Friday, July 31, 2009

The Coast of Chicago: Stories by Stuart Dybek


Book Review by Zinta Aistars



· Paperback: 192 pages
· Publisher: Picador; 1 edition, 2004
· Price: $14.00
· ISBN-10: 0312424256
· ISBN-13: 978-0312424251

I’ve experienced that rare pleasure of hearing Stuart Dybek read his work—in Kalamazoo, Michigan, where he is a sometime adjunct professor at Western Michigan University, and so sometimes, not at all often, has read to a large and hungry Kalamazoo audience, myself among them. That was poetry. Good stuff. Really good stuff. And so picking up this collection of stories about my favorite city, Chicago, and Dybek’s hometown, too, I knew I would be in for a street wise treat. Oh yeah.
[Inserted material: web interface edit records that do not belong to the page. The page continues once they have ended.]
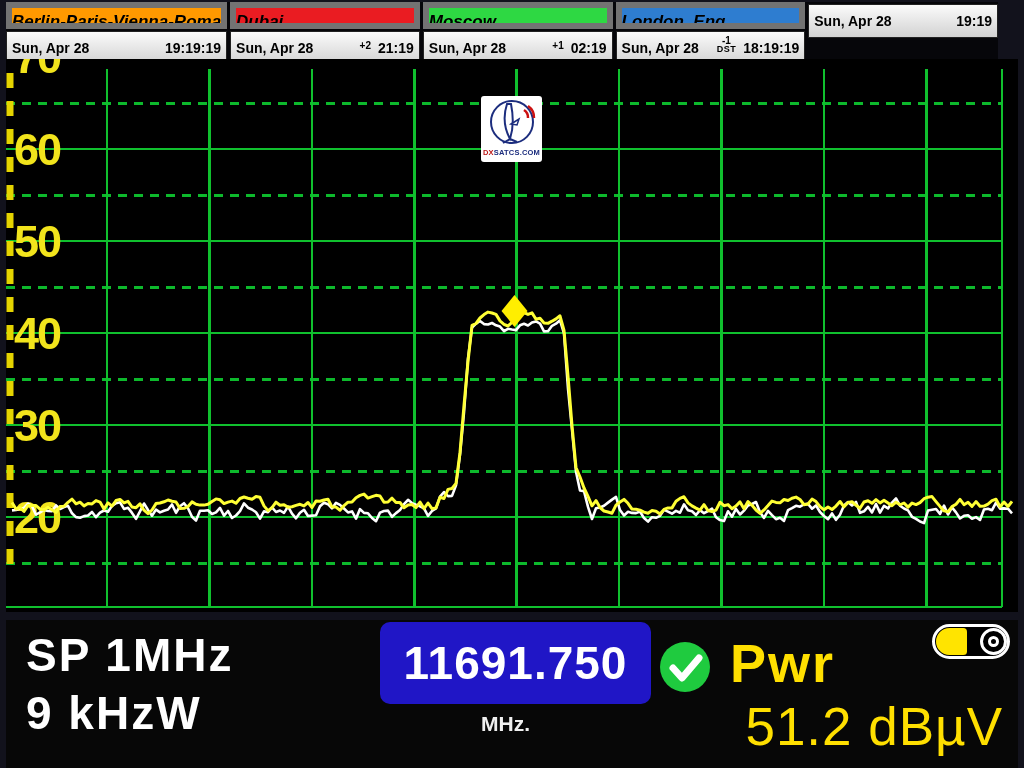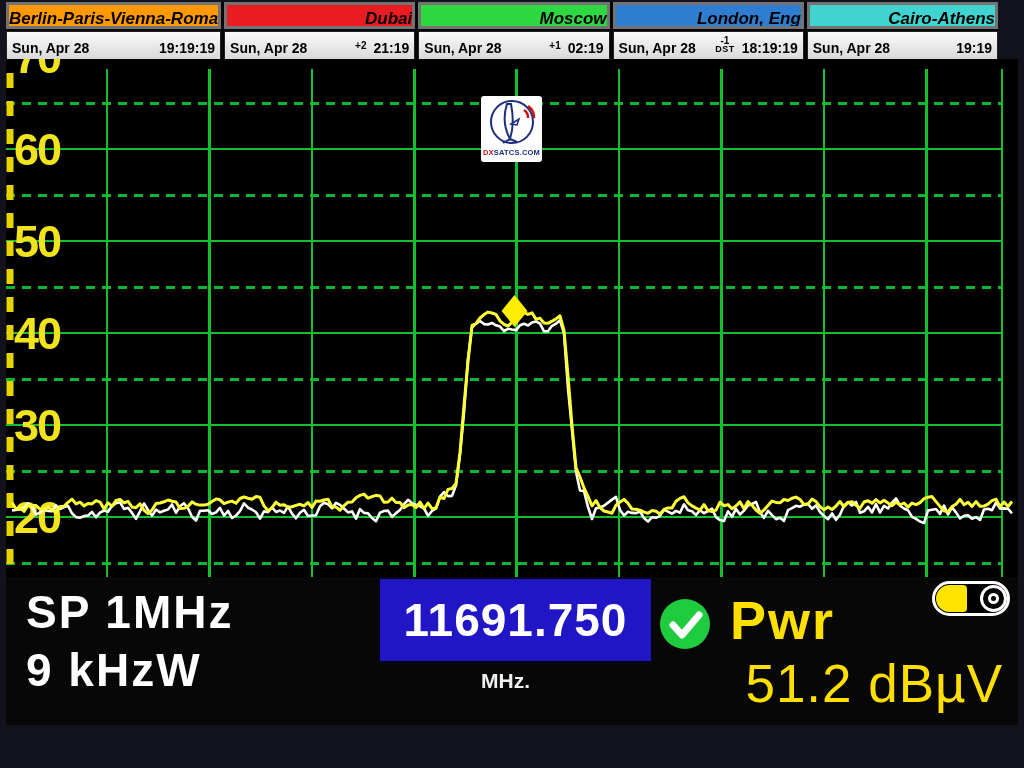"Berlin-Paris-Vienna-Roma" .clock-city { border: 3px solid #737373 -> 6px solid #737373; text-align: right -> left }
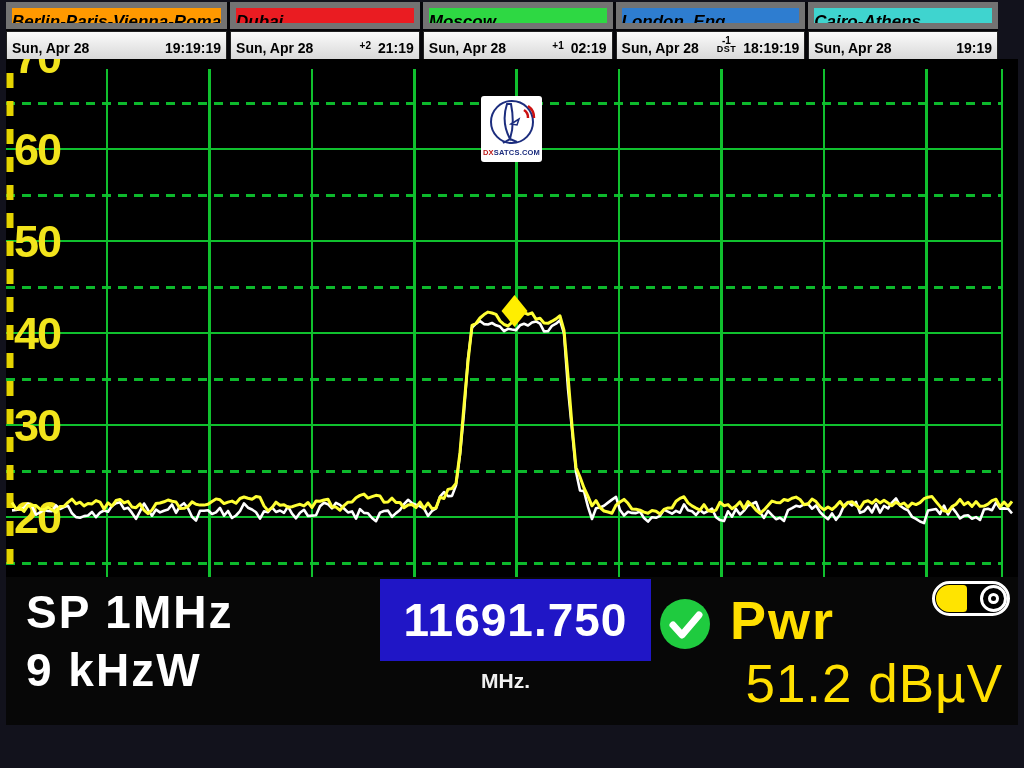"Cairo-Athens" div.clock-city { html: <div>Cairo-Athens</div> -> none }
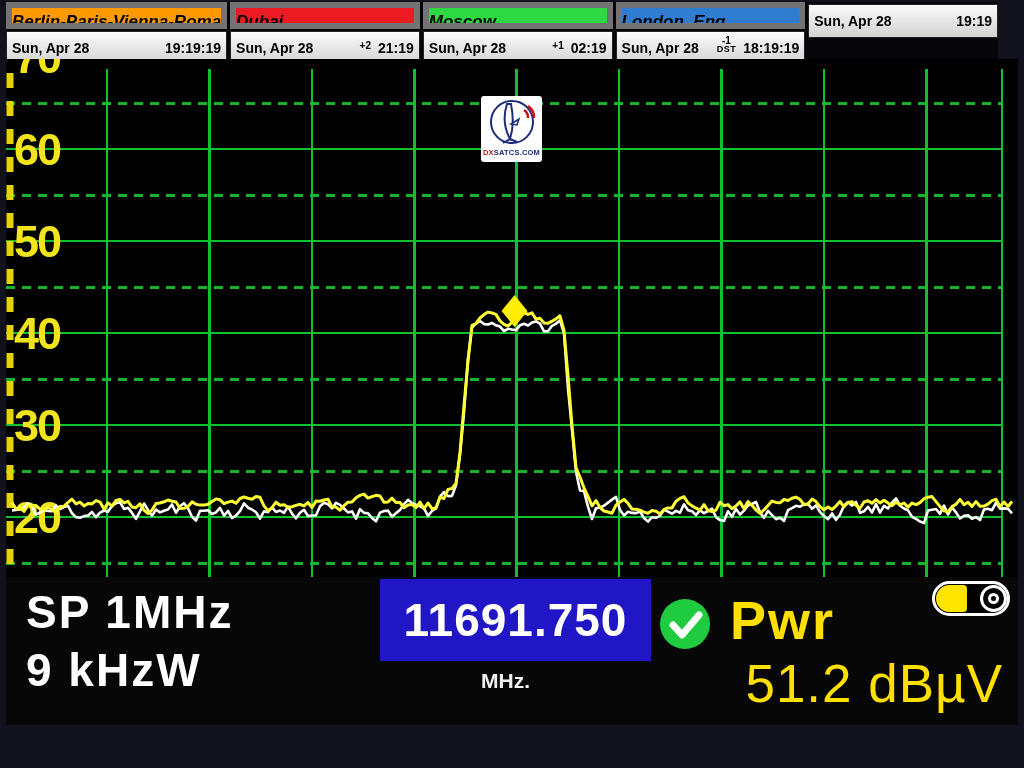"SP 1MHz" .bottom-panel { top: 577px -> 620px }
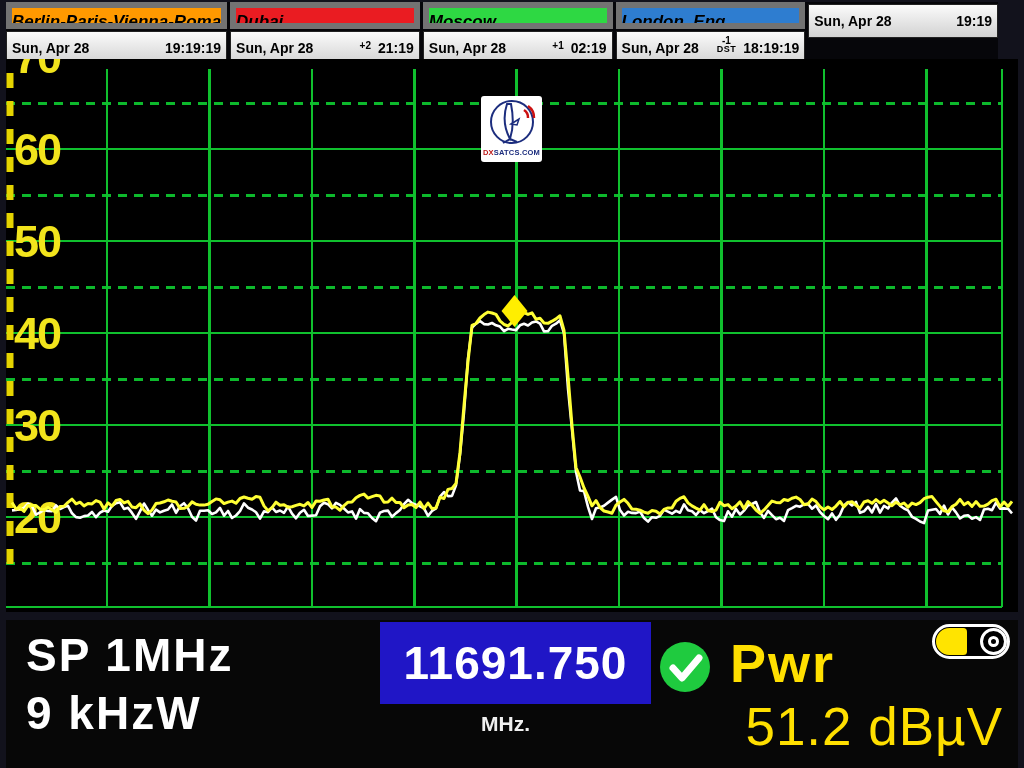"11691.750" .freq-box { border-radius: none -> 10px }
Fourteen stories, and if you know anything about Dybek at all, you will know he is surrounded by awards and an otherwise impressive publishing history, so no need to go there. He’s proven goods. I’ll offer simply my personal perspective and experience on reading this collection. And so, indeed, it resonated with me. Dybek, like me, comes from a richly ethnic background. In his case, he is a second-generation Polish-American, growing up in Chicago neighborhoods, southern side of that great city. Whereas I have a father who is a visual artist, so influencing me to be visual in my own writing, Dybek’s second art love is music—jazz, specifically—and so for him, that second art comes through in obvious and less obvious ways. Here, too. Quite a few of these stories intertwine music. Music becomes something of a character itself (“Chopin in Winter”), or else it serves as background, or it is fabric of the words, adding a jazzy rhythm to his sentence structure, a bop and a bounce to his choice of expression. Nice.

The collection is an interesting mix of traditional sandwiched with flash fiction. The flash pieces reminded me of Dybek’s poetry. Poetry in prose, nearly. Because Dybek’s style (see note above on musical influence) is very lyrical. There’s something improvisational about his writing, yet carefully so. A great jazz artist doesn’t really improvise at all; he or she dips into that vastness of musical experience and freely lifts from it and into light. What is surprise to others is old blood to the maestro.

“A kiss crosses the city. It rides a glass streetcar that showers blue, electric sparks along the ghost of a track—a track paved over in childhood—the line that she and her mother used to take downtown.

“A kiss crosses the city, revolves through a lobby door into a rainy night, catches a cab along a boulevard of black glass, and, running red lights, dissolves behind the open fans of wiper blades.

“Rain spirals colorlessly out of the dark, darkens all it touches and makes it gleam.

“Her kiss crosses the city, enters a subway tunnel that descends at this deserted hour like a channel through an underground world. It’s timeless there, always night, as if the planet doesn’t turn below the street. At the mouth of the station stands a kid who’s gone AWOL and now has nowhere to go, a young conga drummer, a congacero, wearing a fatigue jacket and beating his drum. He has the pigeons up past their bedtime doing the mambo.”
(page 105)

These are stories that put you into the unprettified ethnic neighborhoods that were, are, Chicago. The smells are here, the tastes, the mix of languages, the music, the blend of humanity. Here the city kids and the first generation immigrants, the junkies and winos and ex-cons and their corrupt cops. Here, too, are stories about nothing, just the sense of being there, and so, stories about everything you need to know to share the experience.

Dybek is a master of language, whatever medium he chooses—poetry or prose. He blends his arts, as all art should be a blend, all from the same fountainhead. He is visual artist, too, with one paint stroke:

“The blue, absorbing shadow would deepen to azure, and a fiery orange sun would dip behind the glittering buildings. The crowded beach would gradually empty, and a pitted moon would hover over sand scalloped with a million footprints. It would be time to go.” (page 45)

Just don’t go before acquainting yourself fully with the work of Stuart Dybek, and this collection is an excellent starting point.